Matthew Gordon: Okay. That’s quite interesting, as a phrase we’ve very little heard. Before we get stuck into what you think you’ve got, can we just talk about the plan when you set out. I know you wanted to replicate Integra Gold, I get it, but was there more to it? Because after the success of Integra Gold I guess you’re thinking, well if it worked there we can make it work again, but if you can explain a little bit about what you saw in this project specifically, which said I think this could be the same thing all over again?
George Salamis: Yeah, well, again, going back to the sale of Integra Gold and the group getting together essentially and saying, we’re going to stick together so what do we want in our next asset? And we looked to all of the attributes that we had and the asset that we got in Quebec that we had just sold, which was tier one jurisdiction, access infrastructure, great, large database to work with, and that I think is key, right? We’re not starting from scratch by any means, and friendly jurisdiction, government support in the case of Quebec, obviously a great mining jurisdiction, the case of Idaho. Same thing, right? We’ve got a very mining-friendly and supportive state government and a large resource. And, so, it ticked all of those boxes for us. We weren’t about to go to tier-2, tier-3 jurisdictions. Been there, done that. Personally, in my career I’m getting a bit old to be going down that road. And so, the choice was pretty easy.
Matthew Gordon: Okay, and I know, again, it was a big number, USD$625M, but looking back is there anything you learned from Integra Gold process? Could you have got more out of it? Could you have pushed it out longer before you did the trade? Or did you get out at just the right time? And what can you bring into the new project that you learned from that?
George Salamis: Yes, I mean, I don’t that many people really realise that towards the end of the Integra Gold run we were really close to actually putting or flicking the switch on going into production. We had, I think it was, four term sheets that would have seen us fully financed into production, and we were six or eight weeks away from signing those term sheets. So, we were underground, the ramp was going in, we were buying all the expensive gear that you need to get into production, and then Eldorado came along with the bid and then it became basically a benefit analysis. You know, what does this asset look like fully developed by Integra and all, suffering the slings and arrows of getting into production and looking at the landscape of juniors who try and build something, the burning wrecked hulks of juniors out there who try and actually build something and fail, and the risks involved in that versus a premium offer which would put it in the hands of an experienced mine builder, and really the decision was equal at the end of the day.
Matthew Gordon: And you guys must have done quite well out of it yourselves. Very appealing.
George Salamis: We did, yes. We ploughed a fair bit of our own capital back into Integra resources.
Matthew Gordon: Yes. Okay. So, if I look at the share price in May last year, not so hot. It started picking up but it didn’t really start moving until this kind of Gold price surge in sort of late August/September of last year, and you benefit from that, even though you’re not a producer, which is kind of unusual.

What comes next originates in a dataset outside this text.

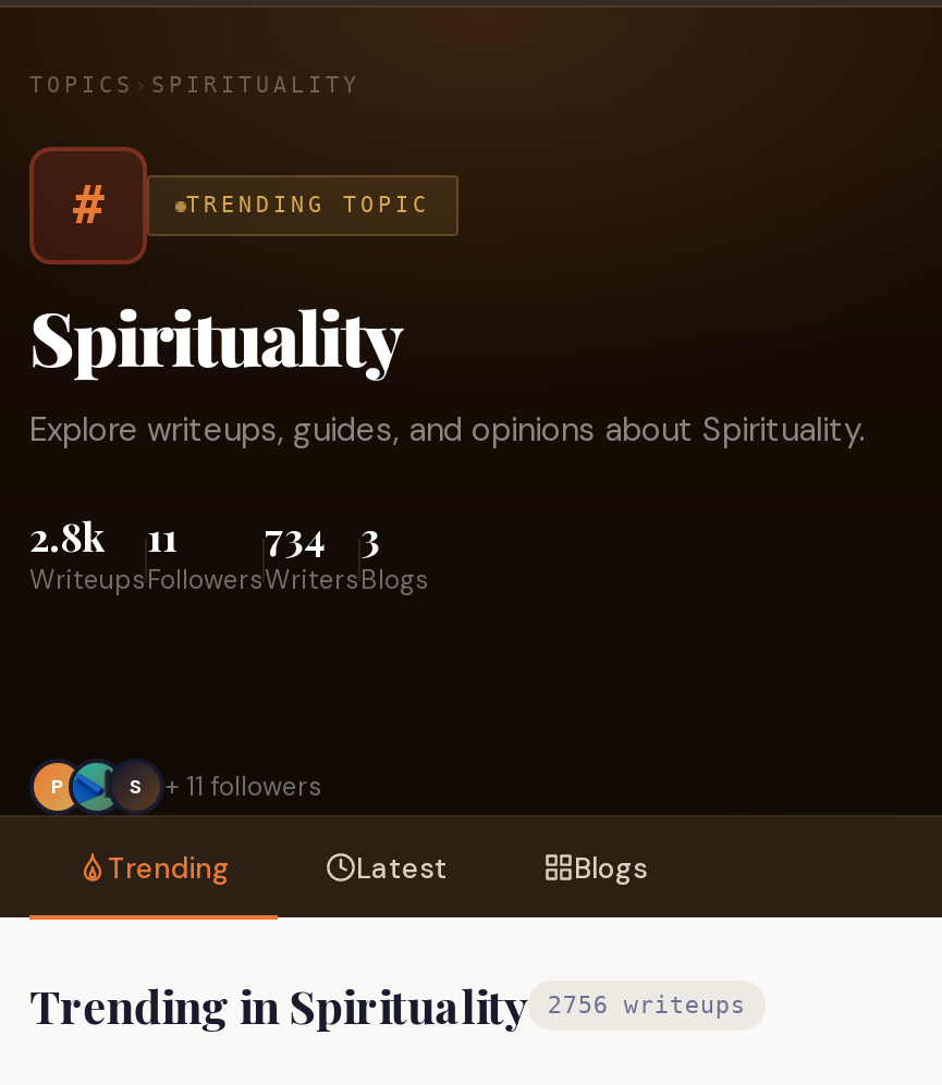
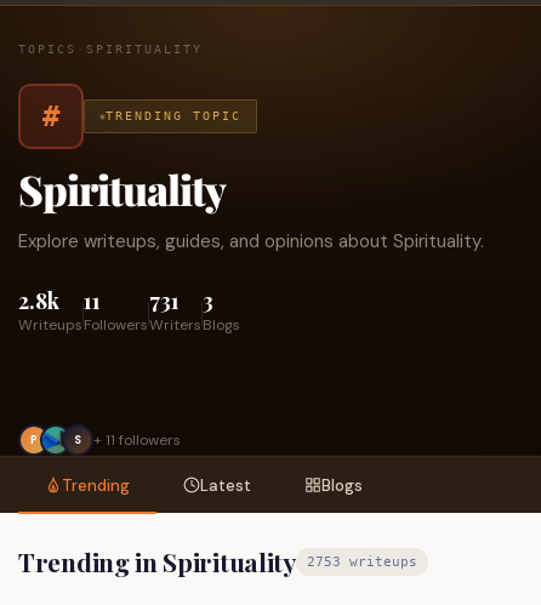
[265,510,328,563] 734 -> [149,286,180,315] 731
[29,974,746,1035] Trending in Spirituality 2756 writeups -> [18,544,417,578] Trending in Spirituality 2753 writeups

Most juniors, certainly not in production, didn’t really see that bump. What else was going on around then which kind of got the market excited about what you were doing?
George Salamis: We had two pivotal events occur last year, sort of around the mid-year mark, and, as a geologist, I would put equal importance, PEA versus the revised Resource estimate. I would personally put a lot more emphases on that revised resource estimate and that was key because not only was it a large jump in resources, but it was a large conversion of resource category. So, no longer were we dealing with 100% inferred resource, we’re now dealing with a 90% M&I resource. And that came by a lot of work that our exploration team did on site. So, for the first time this is where the investing public saw a discreet breakdown of the oxidation states of the mineralisation. I’m not allowed to call it ore, by the way, apparently, but mineralisation out on site per oxidation state. So, what’s oxide, what’s transitional material, and what’s sulphite? And that’s important for us because we find ourselves looking at this project as a heap leach opportunity as opposed to a straight milling opportunity, which is what Kinross were basically. It’s how they mined and operated for 20 years. They didn’t care whether this was oxide, transitional, or sulphite mineralisation, they were stuffing all of it through their mill and happy to get the recoveries that they were getting.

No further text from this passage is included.